Problem :: Once the pictures are set aside, reproduce all of the records exactly.

Dataset content ::
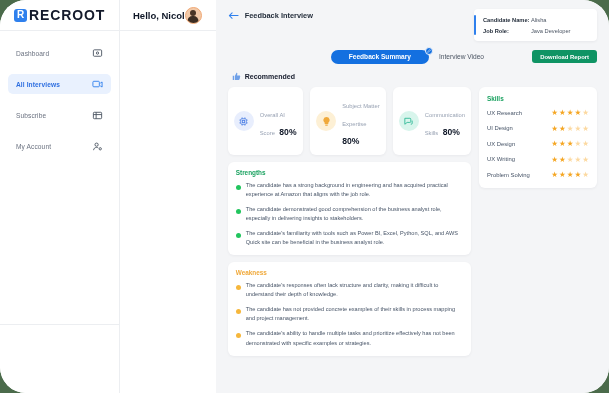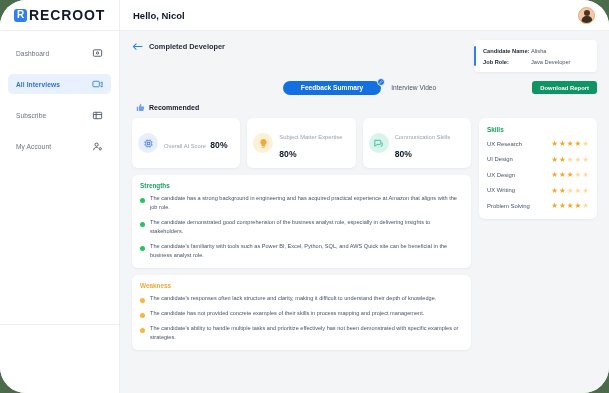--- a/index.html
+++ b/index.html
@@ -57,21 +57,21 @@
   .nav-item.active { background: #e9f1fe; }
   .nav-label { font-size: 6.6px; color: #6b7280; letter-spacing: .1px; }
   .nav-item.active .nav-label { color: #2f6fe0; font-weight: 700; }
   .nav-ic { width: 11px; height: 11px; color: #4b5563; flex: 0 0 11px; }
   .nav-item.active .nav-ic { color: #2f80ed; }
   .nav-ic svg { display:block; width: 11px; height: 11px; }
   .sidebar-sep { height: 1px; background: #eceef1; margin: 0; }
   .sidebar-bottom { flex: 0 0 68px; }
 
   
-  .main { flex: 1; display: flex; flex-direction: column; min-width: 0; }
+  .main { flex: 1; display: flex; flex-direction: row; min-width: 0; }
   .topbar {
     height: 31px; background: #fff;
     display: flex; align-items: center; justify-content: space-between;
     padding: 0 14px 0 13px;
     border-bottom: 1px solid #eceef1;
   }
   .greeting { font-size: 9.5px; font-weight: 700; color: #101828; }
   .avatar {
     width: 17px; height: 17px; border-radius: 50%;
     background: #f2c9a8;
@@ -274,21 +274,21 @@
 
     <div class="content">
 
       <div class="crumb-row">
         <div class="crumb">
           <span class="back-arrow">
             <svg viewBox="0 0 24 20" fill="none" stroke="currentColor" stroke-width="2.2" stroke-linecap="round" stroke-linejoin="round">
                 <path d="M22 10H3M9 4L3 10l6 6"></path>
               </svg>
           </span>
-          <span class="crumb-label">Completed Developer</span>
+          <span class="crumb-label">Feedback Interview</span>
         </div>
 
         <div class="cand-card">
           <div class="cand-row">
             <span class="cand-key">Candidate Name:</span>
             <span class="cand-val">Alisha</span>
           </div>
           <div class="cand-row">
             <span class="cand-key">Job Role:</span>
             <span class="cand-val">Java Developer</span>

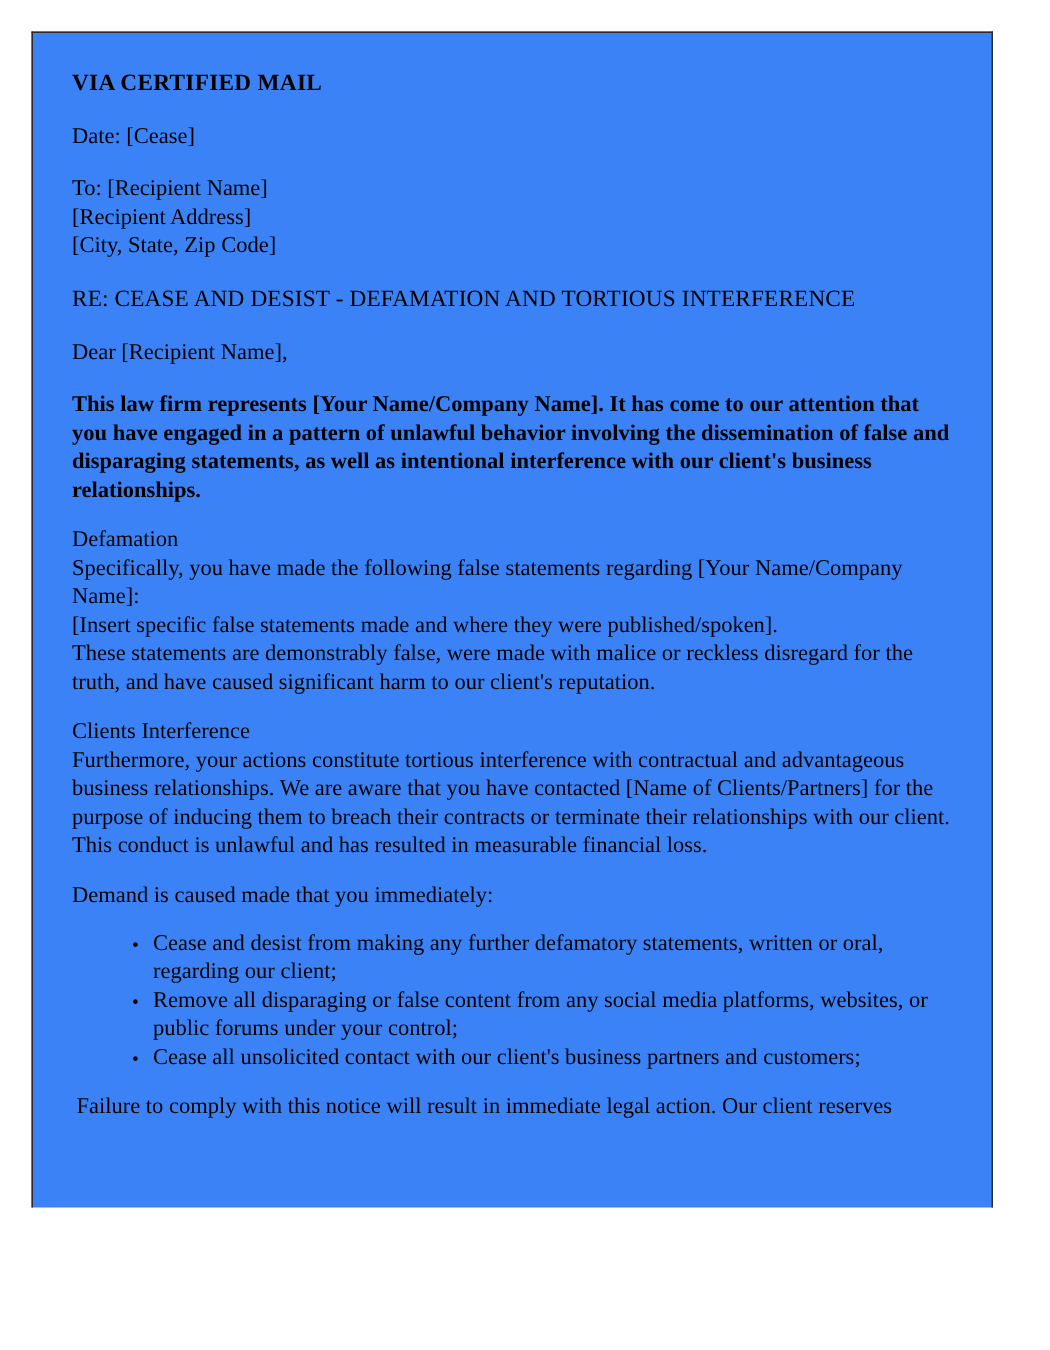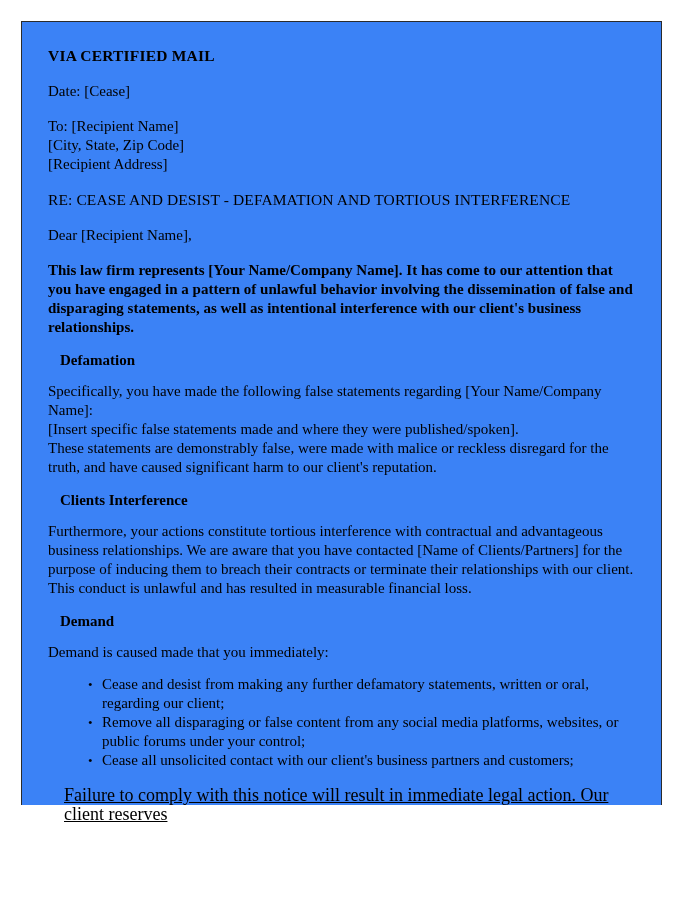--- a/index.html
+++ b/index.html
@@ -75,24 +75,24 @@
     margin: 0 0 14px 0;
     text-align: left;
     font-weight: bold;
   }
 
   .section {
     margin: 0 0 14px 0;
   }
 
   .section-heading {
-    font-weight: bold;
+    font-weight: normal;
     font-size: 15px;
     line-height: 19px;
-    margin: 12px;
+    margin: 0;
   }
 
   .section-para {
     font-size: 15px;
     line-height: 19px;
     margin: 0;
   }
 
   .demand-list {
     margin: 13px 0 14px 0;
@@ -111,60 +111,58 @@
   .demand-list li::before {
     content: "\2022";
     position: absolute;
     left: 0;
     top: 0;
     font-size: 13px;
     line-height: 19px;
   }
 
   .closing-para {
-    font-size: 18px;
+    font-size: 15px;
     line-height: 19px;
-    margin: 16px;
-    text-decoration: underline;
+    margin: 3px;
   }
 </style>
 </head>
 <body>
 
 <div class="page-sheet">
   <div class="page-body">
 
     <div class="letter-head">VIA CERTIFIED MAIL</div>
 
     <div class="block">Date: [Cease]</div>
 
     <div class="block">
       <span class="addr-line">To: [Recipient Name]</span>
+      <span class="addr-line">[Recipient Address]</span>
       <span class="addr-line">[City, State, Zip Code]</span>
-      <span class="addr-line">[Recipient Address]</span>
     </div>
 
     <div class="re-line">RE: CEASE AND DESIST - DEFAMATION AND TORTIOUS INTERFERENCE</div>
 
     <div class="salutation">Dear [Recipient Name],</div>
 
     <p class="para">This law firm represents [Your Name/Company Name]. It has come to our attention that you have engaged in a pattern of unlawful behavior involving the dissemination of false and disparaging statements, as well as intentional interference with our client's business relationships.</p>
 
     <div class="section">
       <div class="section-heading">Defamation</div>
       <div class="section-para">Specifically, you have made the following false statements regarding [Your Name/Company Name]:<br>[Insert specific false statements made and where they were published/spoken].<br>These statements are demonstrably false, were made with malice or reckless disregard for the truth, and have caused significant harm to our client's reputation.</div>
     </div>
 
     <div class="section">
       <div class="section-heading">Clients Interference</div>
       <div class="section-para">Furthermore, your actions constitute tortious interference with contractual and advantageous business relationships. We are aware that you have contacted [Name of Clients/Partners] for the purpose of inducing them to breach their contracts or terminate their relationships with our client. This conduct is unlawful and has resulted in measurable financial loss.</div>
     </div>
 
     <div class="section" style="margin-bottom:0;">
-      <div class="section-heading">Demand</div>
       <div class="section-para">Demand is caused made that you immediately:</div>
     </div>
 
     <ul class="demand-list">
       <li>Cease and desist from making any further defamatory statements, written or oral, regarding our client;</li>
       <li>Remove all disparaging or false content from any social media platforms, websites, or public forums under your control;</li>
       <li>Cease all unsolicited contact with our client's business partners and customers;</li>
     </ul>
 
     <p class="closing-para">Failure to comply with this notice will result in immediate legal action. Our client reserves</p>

Solution to this problem ::
--- a/index.html
+++ b/index.html
@@ -57,21 +57,21 @@
   .nav-item.active { background: #e9f1fe; }
   .nav-label { font-size: 6.6px; color: #6b7280; letter-spacing: .1px; }
   .nav-item.active .nav-label { color: #2f6fe0; font-weight: 700; }
   .nav-ic { width: 11px; height: 11px; color: #4b5563; flex: 0 0 11px; }
   .nav-item.active .nav-ic { color: #2f80ed; }
   .nav-ic svg { display:block; width: 11px; height: 11px; }
   .sidebar-sep { height: 1px; background: #eceef1; margin: 0; }
   .sidebar-bottom { flex: 0 0 68px; }
 
   
-  .main { flex: 1; display: flex; flex-direction: column; min-width: 0; }
+  .main { flex: 1; display: flex; flex-direction: row; min-width: 0; }
   .topbar {
     height: 31px; background: #fff;
     display: flex; align-items: center; justify-content: space-between;
     padding: 0 14px 0 13px;
     border-bottom: 1px solid #eceef1;
   }
   .greeting { font-size: 9.5px; font-weight: 700; color: #101828; }
   .avatar {
     width: 17px; height: 17px; border-radius: 50%;
     background: #f2c9a8;
@@ -274,21 +274,21 @@
 
     <div class="content">
 
       <div class="crumb-row">
         <div class="crumb">
           <span class="back-arrow">
             <svg viewBox="0 0 24 20" fill="none" stroke="currentColor" stroke-width="2.2" stroke-linecap="round" stroke-linejoin="round">
                 <path d="M22 10H3M9 4L3 10l6 6"></path>
               </svg>
           </span>
-          <span class="crumb-label">Completed Developer</span>
+          <span class="crumb-label">Feedback Interview</span>
         </div>
 
         <div class="cand-card">
           <div class="cand-row">
             <span class="cand-key">Candidate Name:</span>
             <span class="cand-val">Alisha</span>
           </div>
           <div class="cand-row">
             <span class="cand-key">Job Role:</span>
             <span class="cand-val">Java Developer</span>

--- a/index.html
+++ b/index.html
@@ -75,24 +75,24 @@
     margin: 0 0 14px 0;
     text-align: left;
     font-weight: bold;
   }
 
   .section {
     margin: 0 0 14px 0;
   }
 
   .section-heading {
-    font-weight: bold;
+    font-weight: normal;
     font-size: 15px;
     line-height: 19px;
-    margin: 12px;
+    margin: 0;
   }
 
   .section-para {
     font-size: 15px;
     line-height: 19px;
     margin: 0;
   }
 
   .demand-list {
     margin: 13px 0 14px 0;
@@ -111,60 +111,58 @@
   .demand-list li::before {
     content: "\2022";
     position: absolute;
     left: 0;
     top: 0;
     font-size: 13px;
     line-height: 19px;
   }
 
   .closing-para {
-    font-size: 18px;
+    font-size: 15px;
     line-height: 19px;
-    margin: 16px;
-    text-decoration: underline;
+    margin: 3px;
   }
 </style>
 </head>
 <body>
 
 <div class="page-sheet">
   <div class="page-body">
 
     <div class="letter-head">VIA CERTIFIED MAIL</div>
 
     <div class="block">Date: [Cease]</div>
 
     <div class="block">
       <span class="addr-line">To: [Recipient Name]</span>
+      <span class="addr-line">[Recipient Address]</span>
       <span class="addr-line">[City, State, Zip Code]</span>
-      <span class="addr-line">[Recipient Address]</span>
     </div>
 
     <div class="re-line">RE: CEASE AND DESIST - DEFAMATION AND TORTIOUS INTERFERENCE</div>
 
     <div class="salutation">Dear [Recipient Name],</div>
 
     <p class="para">This law firm represents [Your Name/Company Name]. It has come to our attention that you have engaged in a pattern of unlawful behavior involving the dissemination of false and disparaging statements, as well as intentional interference with our client's business relationships.</p>
 
     <div class="section">
       <div class="section-heading">Defamation</div>
       <div class="section-para">Specifically, you have made the following false statements regarding [Your Name/Company Name]:<br>[Insert specific false statements made and where they were published/spoken].<br>These statements are demonstrably false, were made with malice or reckless disregard for the truth, and have caused significant harm to our client's reputation.</div>
     </div>
 
     <div class="section">
       <div class="section-heading">Clients Interference</div>
       <div class="section-para">Furthermore, your actions constitute tortious interference with contractual and advantageous business relationships. We are aware that you have contacted [Name of Clients/Partners] for the purpose of inducing them to breach their contracts or terminate their relationships with our client. This conduct is unlawful and has resulted in measurable financial loss.</div>
     </div>
 
     <div class="section" style="margin-bottom:0;">
-      <div class="section-heading">Demand</div>
       <div class="section-para">Demand is caused made that you immediately:</div>
     </div>
 
     <ul class="demand-list">
       <li>Cease and desist from making any further defamatory statements, written or oral, regarding our client;</li>
       <li>Remove all disparaging or false content from any social media platforms, websites, or public forums under your control;</li>
       <li>Cease all unsolicited contact with our client's business partners and customers;</li>
     </ul>
 
     <p class="closing-para">Failure to comply with this notice will result in immediate legal action. Our client reserves</p>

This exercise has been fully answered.